# Definition of "significant" for modifier 25



## CatchTheWind (Jun 5, 2018)

What makes an E/M "significant" enough to warrants a claim with modifier 25 the same day as a minor procedure?

Humana has informed us that they will only pay an E/M with modifier 25 if the problem was significant enough to require a prescription, lab order, surgery recommendation, or something like that.  If it only requires counseling or OTC medication, it is not "significant" enough to bill a separate E/M.

Example:  Pt came in for evaluation of a rash, and the provider examined the area and recommended an OTC cream.  The provider happened to notice an unrelated suspicious lesion and performed a biopsy.  So we billed 11100 for the lesion and 99212-25 for the rash.  Humana denied the 99212-25 stating that the rash was not a "significant" enough problem to bill separately because the recommendation was only for OTC medication.

Is this appropriate?


----------



## Pathos (Jun 5, 2018)

That sounds like a payer policy only. I've never seen a Modifier 25 requirement like that. As long as the problem is medically necessary, and significant,  separately enough then I don't understand why your payer would deny the claim.

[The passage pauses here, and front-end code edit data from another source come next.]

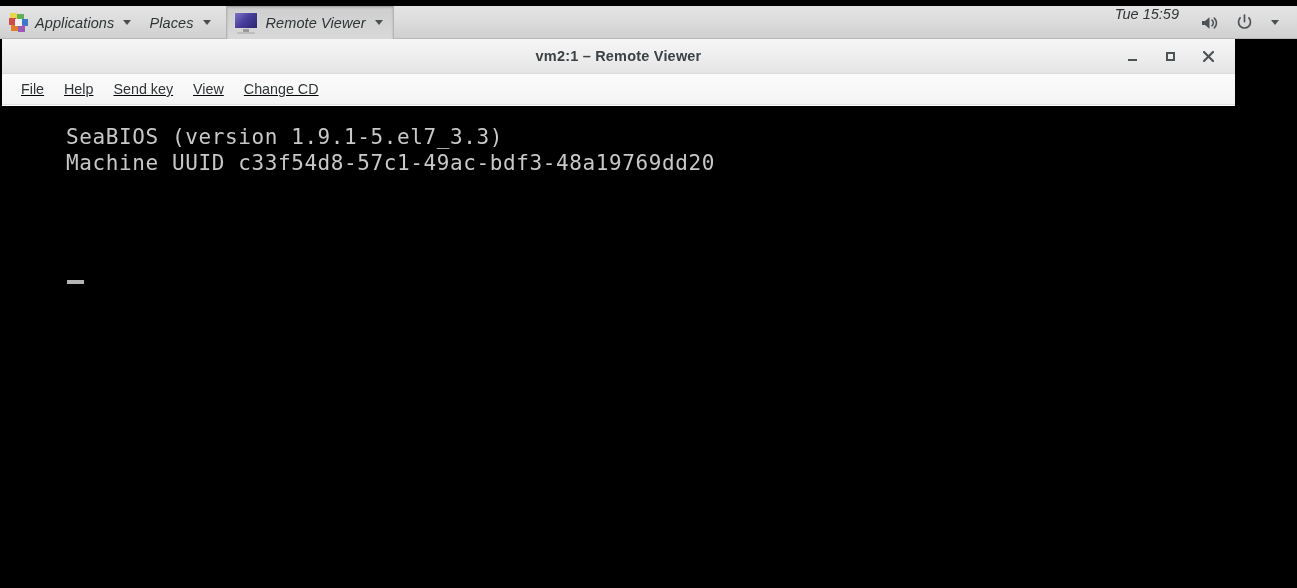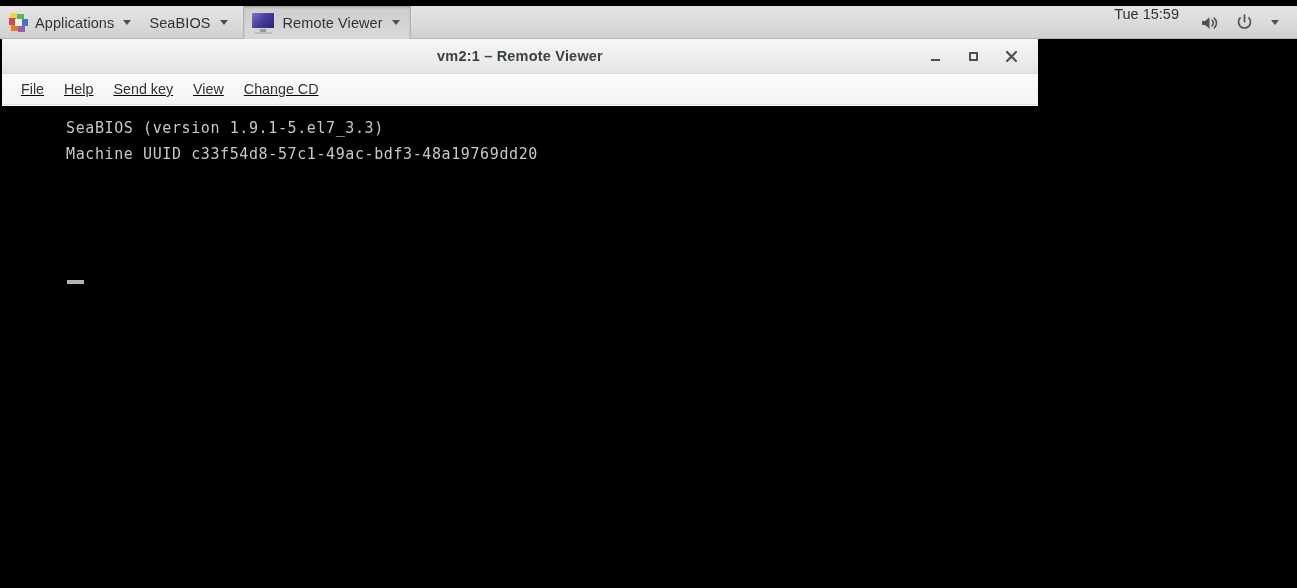"Applications" #top-panel { font-style: none -> italic }
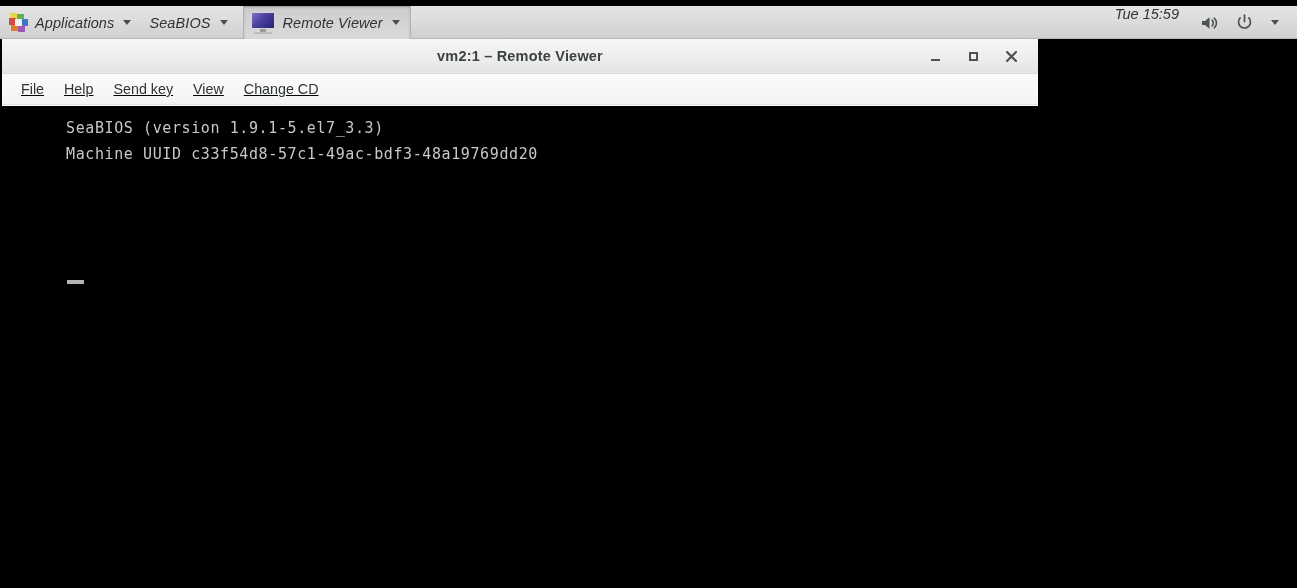"SeaBIOS" span.plabel { text: SeaBIOS -> Places }
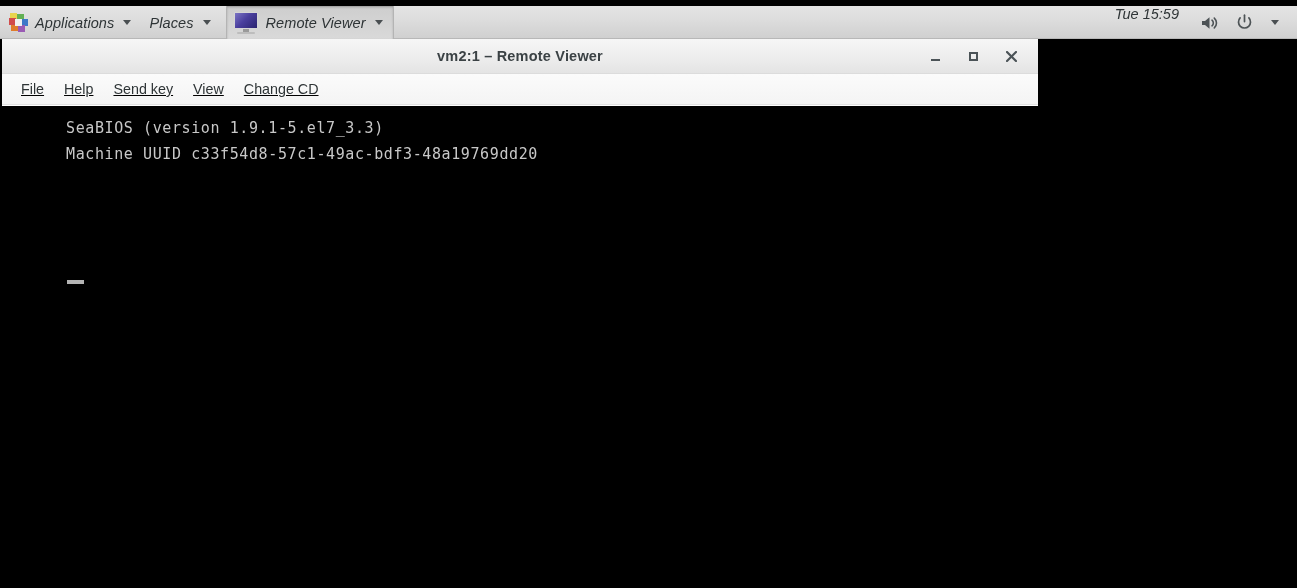"vm2:1 – Remote Viewer" #app-window { width: 1036px -> 1233px }
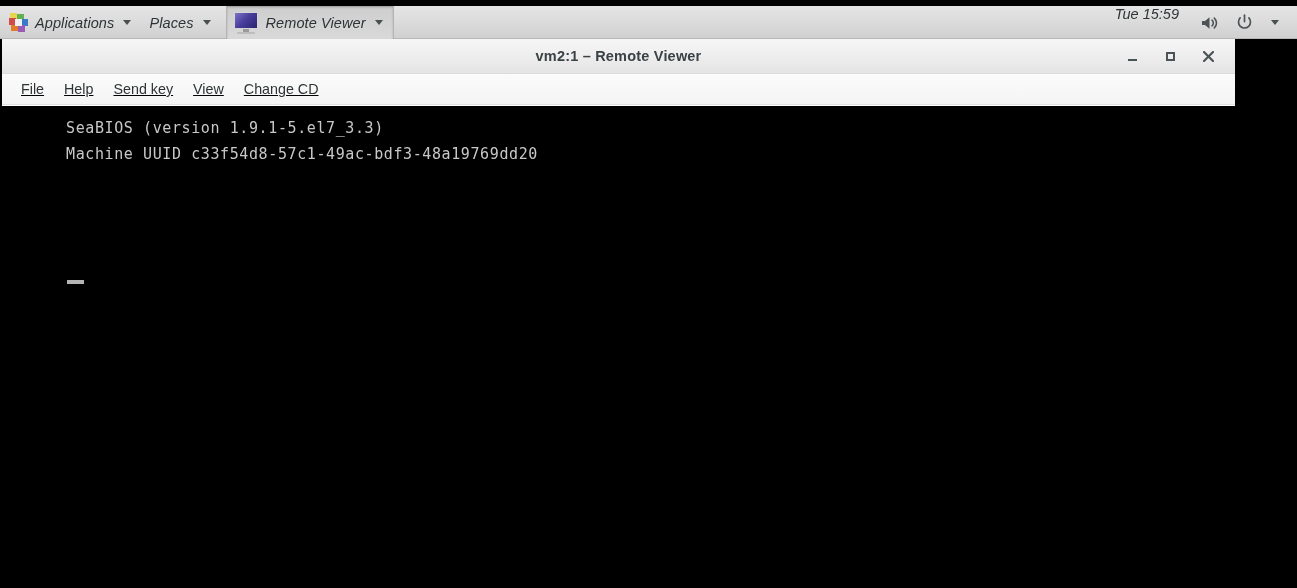"SeaBIOS (version 1.9.1-5.el7_3.3)" #console-text { font-size: 15px -> 21px; top: 9px -> 18px }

According to my local MAC:

"Indicates on day of a procedure or other service identified patient's condition required a significant, separately identifiable E/M service above and beyond other service provided or beyond usual pre-operative and post-operative care associated with procedure that was performed
To bill for an E/M service, must have a history, exam and medical decision making (HEM). All procedures include some service related to patient evaluation and management. A separate E/M should include its own HEM. Physician must determine whether problem is significant enough to require additional work to perform key components of problem oriented E/M service."

CMS adds:

"Modifier “-25” (Significant, separately identifiable E/M service by the same physician on the same day of the
procedure), indicates that the patient’s condition required a significant, separately identifiable E/M service
beyond the usual pre-operative and post-operative care associated with the procedure or service."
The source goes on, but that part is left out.